Comments (5)
Yep I agree, there is too much inlining right now. I've also ran into code size problems with MPack. I have a port of MPack to Pebble smartwatch lying around here, and it compiles fine on it, but the unit test suite is way too huge to run. I've only been able to run minor individual tests, and there's no point in the port if it takes up most of the space available to the program.
The recent inlining came about due to some aggressive optimizations I've been doing the past couple months. I do want to point out that none of the inlining was done speculatively. A few months ago I started writing a benchmarking suite for schemaless data parsers which I'm getting ready to release publicly soon. It compares the performance and code size of various libraries including the reference msgpack implementation, MPack, CMP, RapidJSON, and YAJL. This benchmarking suite largely drove the development of v0.5 of MPack which made major performance improvements. It's what I've been using to do these performance tests, and the inlining changes were all made on observation of very real, statistically significant performance improvements in my tests (on a desktop PC, a Chromebook, and a Raspberry Pi.) So I'm not just assuming inlining is automatically faster or guessing at what to inline; they do actually improve performance.

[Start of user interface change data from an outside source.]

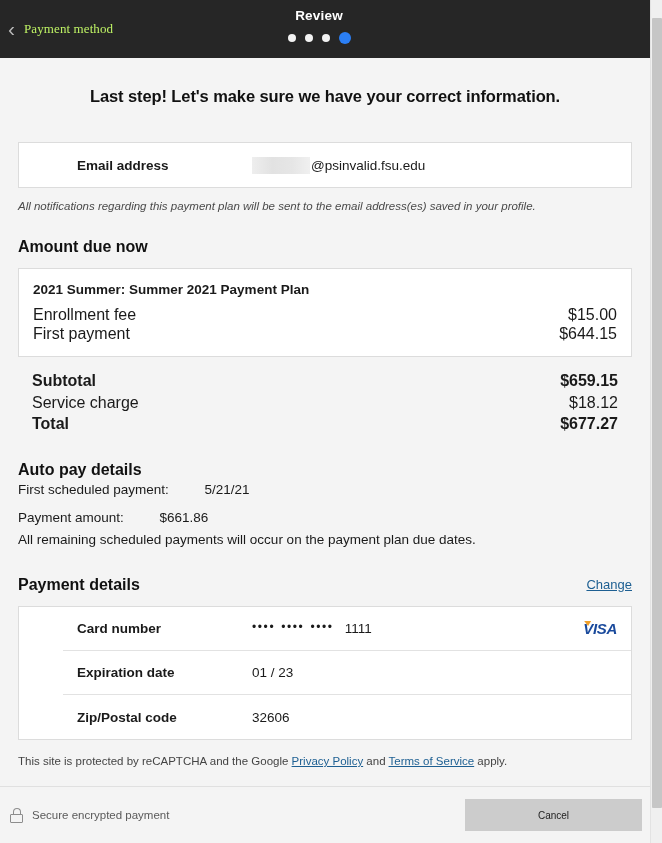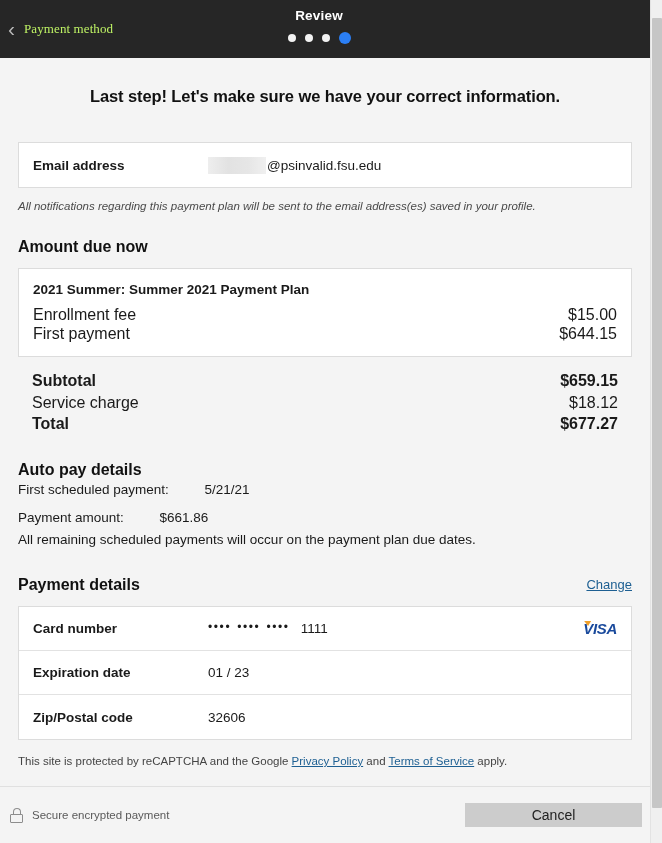--- a/index.html
+++ b/index.html
@@ -106,20 +106,21 @@
     font-weight: bold;
     color: #111;
     margin: 29px 0 0 0;
     letter-spacing: -.1px;
   }
 
   .card {
     background: #ffffff;
     border: 1px solid #dcdcdc;
     margin-top: 36px;
+    padding-left: 44px;
   }
 
   .email-row {
     display: flex;
     align-items: center;
     height: 44px;
     padding: 0 14px;
   }
   .email-label {
     font-size: 13.5px;
@@ -306,22 +307,22 @@
     margin-left: auto;
     display: flex;
     align-items: center;
     gap: 14px;
   }
 
   .btn {
     border: none;
     cursor: pointer;
     font-family: "Liberation Sans", sans-serif;
-    font-size: 14px;
-    height: 24px;
+    font-size: 10px;
+    height: 32px;
   }
   .btn-cancel {
     width: 177px;
     background: #cccccc;
     color: #222;
   }
   .btn-pay {
     width: 177px;
     background: #252525;
     color: #ffffff;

Some of these inlines don't need to be done directly with different optimization options however. I'm switching over the benchmarking suite to -O3 -flto -fwhole-program
, which makes any use-once inline unnecessary. This is what the kernel style guide you linked is referring to. I had originally avoided this though, since in my experience most projects in the real world aren't actually compiled this way, and I wanted to keep the benchmarking as realistic as possible (I'm still avoiding profile-guided optimization in benchmarking for the same reason.) And I do agree that performance isn't everything, especially since typically the data parser is such a minor part of any large application, so optimizing for code size instead of speed is usually better anyway. But these things are hard to demonstrate objectively, and I do still want MPack to be the fastest schemaless parser available. So there's a tradeoff to be made here.

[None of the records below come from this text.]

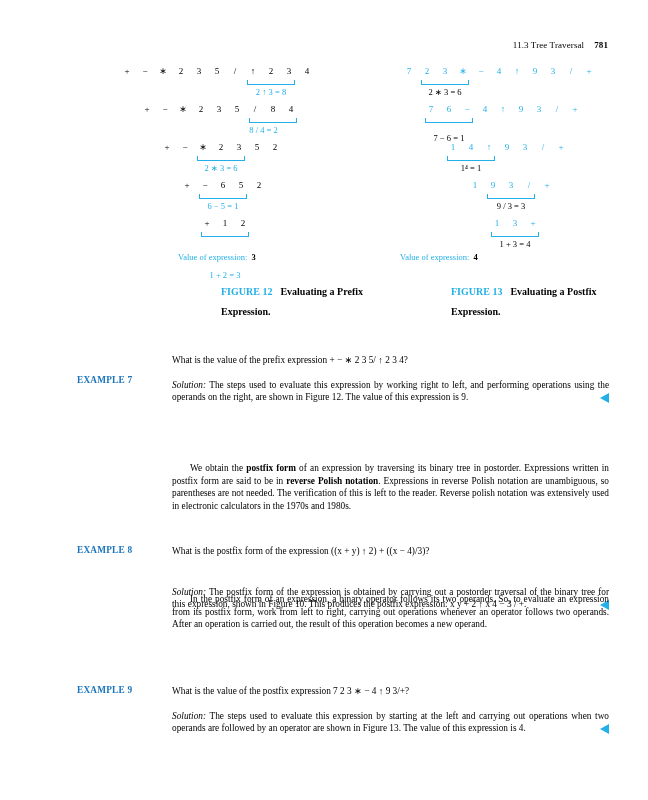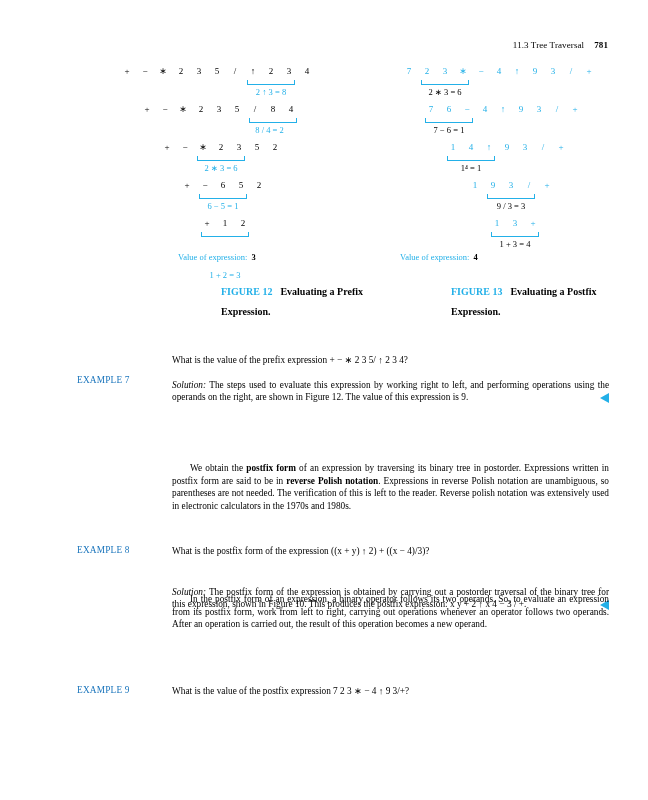--- a/index.html
+++ b/index.html
@@ -58,21 +58,21 @@
   
   .body{position:absolute;left:172px;width:437px;
         font-size:9.3px;line-height:12.6px;text-align:justify;}
   .body p{margin:0;}
   .ind{text-indent:18px;}
   b{font-weight:bold;}
   i,.it{font-style:italic;}
 
   
   .exlabel{position:absolute;left:77px;width:90px;text-align:left;
-           font-size:9.3px;font-weight:normal;color:#1b75bc;letter-spacing:.2px;}
+           font-size:9.3px;font-weight:bold;color:#1b75bc;letter-spacing:.2px;}
 
   
   .tri{
     display:inline-block;width:0;height:0;
     border-top:5px solid transparent;border-bottom:5px solid transparent;
     border-right:9px solid #23b0e8;
     position:absolute;right:0;
   }
 
   
@@ -110,39 +110,39 @@
     <span class="sec">11.3 Tree Traversal</span><span class="pg">781</span>
   </div>
 
   <div class="figs">
     <div class="fig left" id="fig12">
         <div class="row" style="position: absolute; top: 0px; left: 0px;"><span class="tok blk">+</span><span class="tok blk">−</span><span class="tok blk">∗</span><span class="tok blk">2</span><span class="tok blk">3</span><span class="tok blk">5</span><span class="tok blk">/</span><span class="tok blk">↑</span><span class="tok blk">2</span><span class="tok blk">3</span><span class="tok blk">4</span></div>
         <div class="brace" style="left: 129px; top: 14px; width: 48px;"></div>
         <div class="calc" style="left: 153px; top: 21px; transform: translateX(-50%);">2 ↑ 3 = 8</div>
         <div class="row" style="position: absolute; top: 38px; left: 20px;"><span class="tok blk">+</span><span class="tok blk">−</span><span class="tok blk">∗</span><span class="tok blk">2</span><span class="tok blk">3</span><span class="tok blk">5</span><span class="tok blk">/</span><span class="tok blk">8</span><span class="tok blk">4</span></div>
         <div class="brace" style="left: 131px; top: 52px; width: 48px;"></div>
-        <div class="calc" style="left: 145px; top: 59px; transform: translateX(-50%); padding-left: 13px;">8 / 4 = 2</div>
+        <div class="calc" style="left: 139px; top: 59px; transform: translateX(-50%); padding-left: 13px;">8 / 4 = 2</div>
         <div class="row" style="position: absolute; top: 76px; left: 40px;"><span class="tok blk">+</span><span class="tok blk">−</span><span class="tok blk">∗</span><span class="tok blk">2</span><span class="tok blk">3</span><span class="tok blk">5</span><span class="tok blk">2</span></div>
         <div class="brace" style="left: 79px; top: 90px; width: 48px;"></div>
         <div class="calc" style="left: 103px; top: 97px; transform: translateX(-50%);">2 ∗ 3 = 6</div>
         <div class="row" style="position: absolute; top: 114px; left: 60px;"><span class="tok blk">+</span><span class="tok blk">−</span><span class="tok blk">6</span><span class="tok blk">5</span><span class="tok blk">2</span></div>
         <div class="brace" style="left: 81px; top: 128px; width: 48px;"></div>
         <div class="calc" style="left: 105px; top: 135px; transform: translateX(-50%);">6 − 5 = 1</div>
         <div class="row" style="position: absolute; top: 152px; left: 80px;"><span class="tok blk">+</span><span class="tok blk">1</span><span class="tok blk">2</span></div>
         <div class="brace" style="left: 83px; top: 166px; width: 48px;"></div>
         <div class="calc" style="left: 107px; top: 173px; transform: translateX(-50%); margin-top: 31px;">1 + 2 = 3</div>
         <div class="valline" style="top: 186px; left: 60px;"><span class="lbl">Value of expression:</span><span class="num">3</span></div>
       </div>
     <div class="fig right" id="fig13">
         <div class="row" style="position: absolute; top: 0px; left: 0px;"><span class="tok cy">7</span><span class="tok cy">2</span><span class="tok cy">3</span><span class="tok cy">∗</span><span class="tok cy">−</span><span class="tok cy">4</span><span class="tok cy">↑</span><span class="tok cy">9</span><span class="tok cy">3</span><span class="tok cy">/</span><span class="tok cy">+</span></div>
         <div class="brace" style="left: 21px; top: 14px; width: 48px;"></div>
         <div class="calc blk" style="left: 45px; top: 21px; transform: translateX(-50%);">2 ∗ 3 = 6</div>
         <div class="row" style="position: absolute; top: 38px; left: 22px;"><span class="tok cy">7</span><span class="tok cy">6</span><span class="tok cy">−</span><span class="tok cy">4</span><span class="tok cy">↑</span><span class="tok cy">9</span><span class="tok cy">3</span><span class="tok cy">/</span><span class="tok cy">+</span></div>
         <div class="brace" style="left: 25px; top: 52px; width: 48px;"></div>
-        <div class="calc blk" style="left: 49px; top: 59px; transform: translateX(-50%);">7 − 6 = 1</div>
+        <div class="calc blk" style="left: 49px; top: 67px; transform: translateX(-50%);">7 − 6 = 1</div>
         <div class="row" style="position: absolute; top: 76px; left: 44px;"><span class="tok cy">1</span><span class="tok cy">4</span><span class="tok cy">↑</span><span class="tok cy">9</span><span class="tok cy">3</span><span class="tok cy">/</span><span class="tok cy">+</span></div>
         <div class="brace" style="left: 47px; top: 90px; width: 48px;"></div>
         <div class="calc blk" style="left: 71px; top: 97px; transform: translateX(-50%);">1⁴ = 1</div>
         <div class="row" style="position: absolute; top: 114px; left: 66px;"><span class="tok cy">1</span><span class="tok cy">9</span><span class="tok cy">3</span><span class="tok cy">/</span><span class="tok cy">+</span></div>
         <div class="brace" style="left: 87px; top: 128px; width: 48px;"></div>
         <div class="calc blk" style="left: 111px; top: 135px; transform: translateX(-50%);">9 / 3 = 3</div>
         <div class="row" style="position: absolute; top: 152px; left: 88px;"><span class="tok cy">1</span><span class="tok cy">3</span><span class="tok cy">+</span></div>
         <div class="brace" style="left: 91px; top: 166px; width: 48px;"></div>
         <div class="calc blk" style="left: 115px; top: 173px; transform: translateX(-50%);">1 + 3 = 4</div>
         <div class="valline" style="top: 186px; left: 0px;"><span class="lbl">Value of expression:</span><span class="num">4</span></div>
@@ -182,15 +182,20 @@
     </p>
   </div>
 
   <div class="body" style="top:593px;">
     <p class="ind">In the postfix form of an expression, a binary operator follows its two operands. So, to evaluate an expression from its postfix form, work from left to right, carrying out operations whenever an operator follows two operands. After an operation is carried out, the result of this operation becomes a new operand.</p>
   </div>
 
   <div class="exlabel" style="top:685px;">EXAMPLE 9</div>
   <div class="body" style="top:685px;">
     <p>What is the value of the postfix expression 7 2 3 ∗ − 4 ↑ 9 3/+?</p>
+    <p style="margin-top:12px;position:relative;">
+      <span class="it">Solution:</span>
+      <span>The steps used to evaluate this expression by starting at the left and carrying out operations when two operands are followed by an operator are shown in Figure 13. The value of this expression is 4.</span>
+      <span class="tri" style="bottom:1px;"></span>
+    </p>
   </div>
 
 </div>
 
 </body></html>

In the meantime you might be able to get away with replacing static inline
with MPACK_INLINE
in the code, and then defining MPACK_INLINE
to static __attribute__((unused))
or something. If your linker is good and/or configured properly it should be able to merge down duplicate static function definitions. In the longer term, I might consider adding a configuration option to choose between optimizing for size or speed which would conditionally inline some functions. This might make MPack be able to claim to be the fastest and smallest MessagePack parser when configured appropriately. (This is especially true since it doesn't do any of the templating that the reference implementation does, or that other parsers claim is key to their performance, like RapidJSON. It isn't. I believe that the extent of templating they do is bad, and one of the ways I want to be able to demonstrate this is by having a smaller code footprint.)

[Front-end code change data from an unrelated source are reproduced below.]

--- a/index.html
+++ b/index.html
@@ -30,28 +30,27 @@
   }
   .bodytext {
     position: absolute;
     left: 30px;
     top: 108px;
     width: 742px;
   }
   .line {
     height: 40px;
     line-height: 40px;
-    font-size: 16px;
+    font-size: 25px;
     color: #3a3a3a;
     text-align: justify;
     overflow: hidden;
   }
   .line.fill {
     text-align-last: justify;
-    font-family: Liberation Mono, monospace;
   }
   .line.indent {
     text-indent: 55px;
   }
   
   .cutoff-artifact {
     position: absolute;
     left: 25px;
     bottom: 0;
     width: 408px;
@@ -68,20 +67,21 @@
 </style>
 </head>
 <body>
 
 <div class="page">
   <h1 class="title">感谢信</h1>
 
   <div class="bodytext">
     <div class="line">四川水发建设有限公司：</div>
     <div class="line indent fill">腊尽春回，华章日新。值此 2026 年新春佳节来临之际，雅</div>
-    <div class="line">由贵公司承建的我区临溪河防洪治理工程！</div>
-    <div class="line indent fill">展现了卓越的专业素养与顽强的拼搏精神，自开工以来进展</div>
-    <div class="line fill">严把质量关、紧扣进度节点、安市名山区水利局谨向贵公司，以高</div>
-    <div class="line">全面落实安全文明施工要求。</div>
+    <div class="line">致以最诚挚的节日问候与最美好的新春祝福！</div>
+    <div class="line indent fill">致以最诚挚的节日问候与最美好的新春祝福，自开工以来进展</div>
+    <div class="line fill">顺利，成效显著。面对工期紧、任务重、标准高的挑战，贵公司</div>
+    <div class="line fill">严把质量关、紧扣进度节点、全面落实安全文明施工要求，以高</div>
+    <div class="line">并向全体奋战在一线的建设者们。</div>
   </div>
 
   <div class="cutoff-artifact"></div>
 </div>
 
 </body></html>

Anyway thanks for bringing this up. It's good to know the issues you're having. I agree and have been having similar issues, and it gives me a good direction to work on. I'll definitely be making this a priority for v0.6.
from mpack.
Hi Nicholas (@ludocode),
Thanks for you clear answer. This library is one of the only ones which fit embedded (micro-controller) usage because use of malloc/calloc free is left how it is configured. The use of dynamic memory is not acceptable for MISRA-C. Code size is the most important for deeply embedded systems (e.g ARM Cortex-Mx). I will track the development and when I have some enhancements I will send you pull requests.
from mpack.
This is now implemented on develop (b2bb68c). This work was done as part of a conversion of inline usage away from static inline
, instead using "extern inlines" as appropriate to provide a single definition when a function cannot be inlined.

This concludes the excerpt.